Work instruction: Print out the data below in full and exactly, skipping the pictures.

======== Data extracts ========

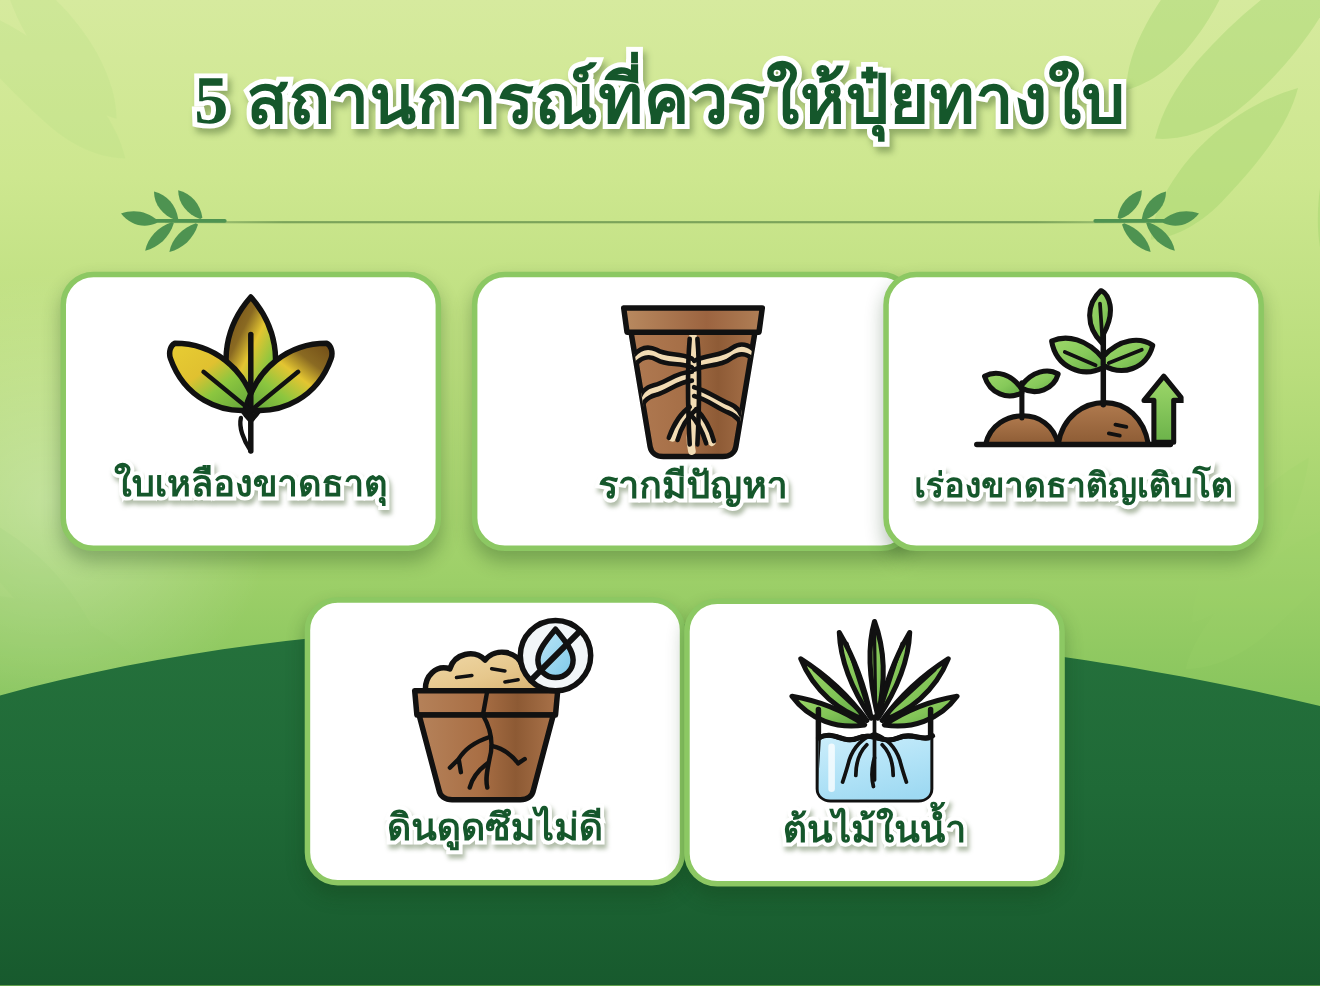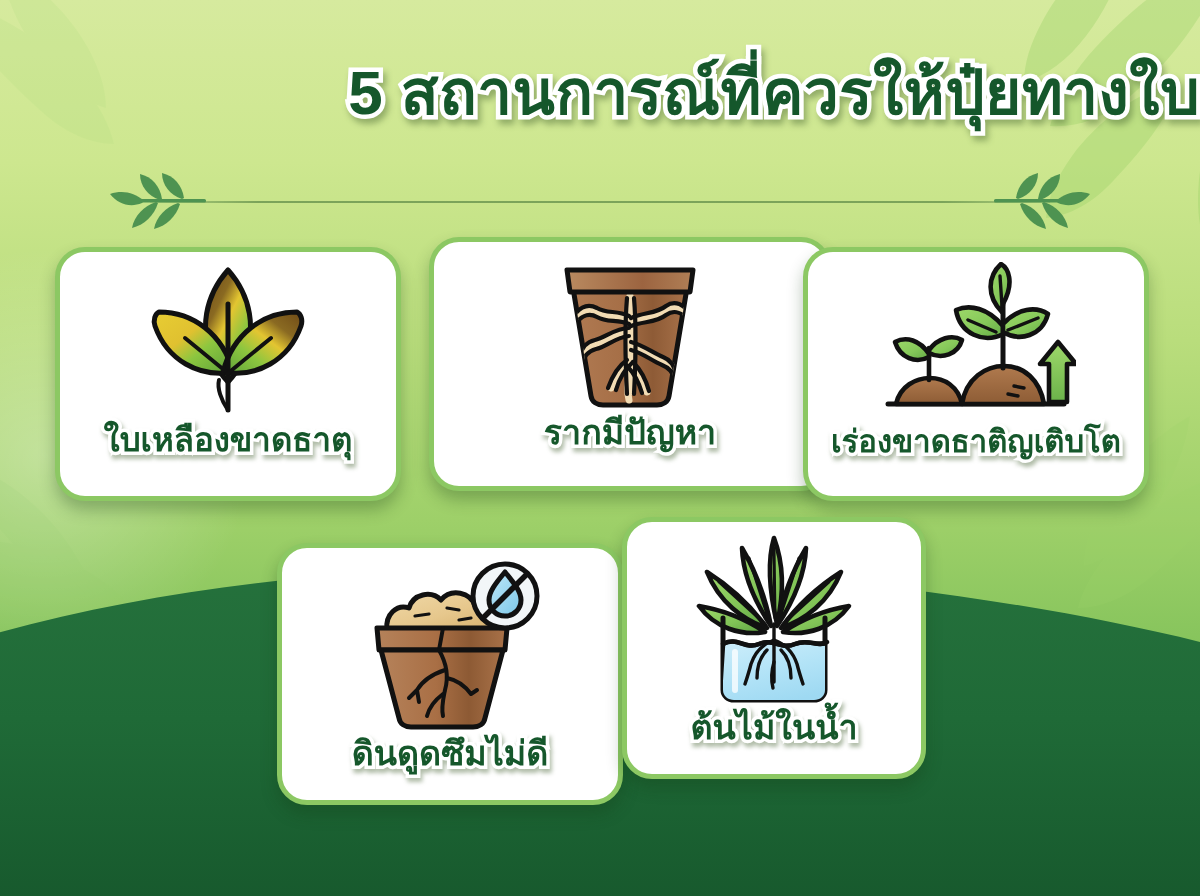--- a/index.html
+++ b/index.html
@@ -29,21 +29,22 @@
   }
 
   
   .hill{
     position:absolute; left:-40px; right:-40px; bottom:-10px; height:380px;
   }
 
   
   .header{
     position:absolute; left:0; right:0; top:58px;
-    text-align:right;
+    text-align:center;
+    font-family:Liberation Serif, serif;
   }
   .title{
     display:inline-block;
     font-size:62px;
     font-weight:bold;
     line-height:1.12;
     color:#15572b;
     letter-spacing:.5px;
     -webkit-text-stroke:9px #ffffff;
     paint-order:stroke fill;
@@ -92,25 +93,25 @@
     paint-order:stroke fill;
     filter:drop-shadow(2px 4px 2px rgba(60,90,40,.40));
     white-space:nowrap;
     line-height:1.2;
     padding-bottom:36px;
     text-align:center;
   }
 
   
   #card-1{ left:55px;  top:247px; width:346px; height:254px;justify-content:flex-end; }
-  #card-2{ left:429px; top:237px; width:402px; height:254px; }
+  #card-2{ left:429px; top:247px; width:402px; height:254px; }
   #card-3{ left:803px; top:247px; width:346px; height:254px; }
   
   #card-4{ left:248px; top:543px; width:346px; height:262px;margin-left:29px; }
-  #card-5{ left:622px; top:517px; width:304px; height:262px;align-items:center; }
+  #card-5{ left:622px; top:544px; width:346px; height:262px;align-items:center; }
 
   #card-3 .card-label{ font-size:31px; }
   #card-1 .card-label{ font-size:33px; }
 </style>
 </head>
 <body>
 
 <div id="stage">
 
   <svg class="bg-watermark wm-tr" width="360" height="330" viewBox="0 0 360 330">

========

Expected output:
--- a/index.html
+++ b/index.html
@@ -29,21 +29,22 @@
   }
 
   
   .hill{
     position:absolute; left:-40px; right:-40px; bottom:-10px; height:380px;
   }
 
   
   .header{
     position:absolute; left:0; right:0; top:58px;
-    text-align:right;
+    text-align:center;
+    font-family:Liberation Serif, serif;
   }
   .title{
     display:inline-block;
     font-size:62px;
     font-weight:bold;
     line-height:1.12;
     color:#15572b;
     letter-spacing:.5px;
     -webkit-text-stroke:9px #ffffff;
     paint-order:stroke fill;
@@ -92,25 +93,25 @@
     paint-order:stroke fill;
     filter:drop-shadow(2px 4px 2px rgba(60,90,40,.40));
     white-space:nowrap;
     line-height:1.2;
     padding-bottom:36px;
     text-align:center;
   }
 
   
   #card-1{ left:55px;  top:247px; width:346px; height:254px;justify-content:flex-end; }
-  #card-2{ left:429px; top:237px; width:402px; height:254px; }
+  #card-2{ left:429px; top:247px; width:402px; height:254px; }
   #card-3{ left:803px; top:247px; width:346px; height:254px; }
   
   #card-4{ left:248px; top:543px; width:346px; height:262px;margin-left:29px; }
-  #card-5{ left:622px; top:517px; width:304px; height:262px;align-items:center; }
+  #card-5{ left:622px; top:544px; width:346px; height:262px;align-items:center; }
 
   #card-3 .card-label{ font-size:31px; }
   #card-1 .card-label{ font-size:33px; }
 </style>
 </head>
 <body>
 
 <div id="stage">
 
   <svg class="bg-watermark wm-tr" width="360" height="330" viewBox="0 0 360 330">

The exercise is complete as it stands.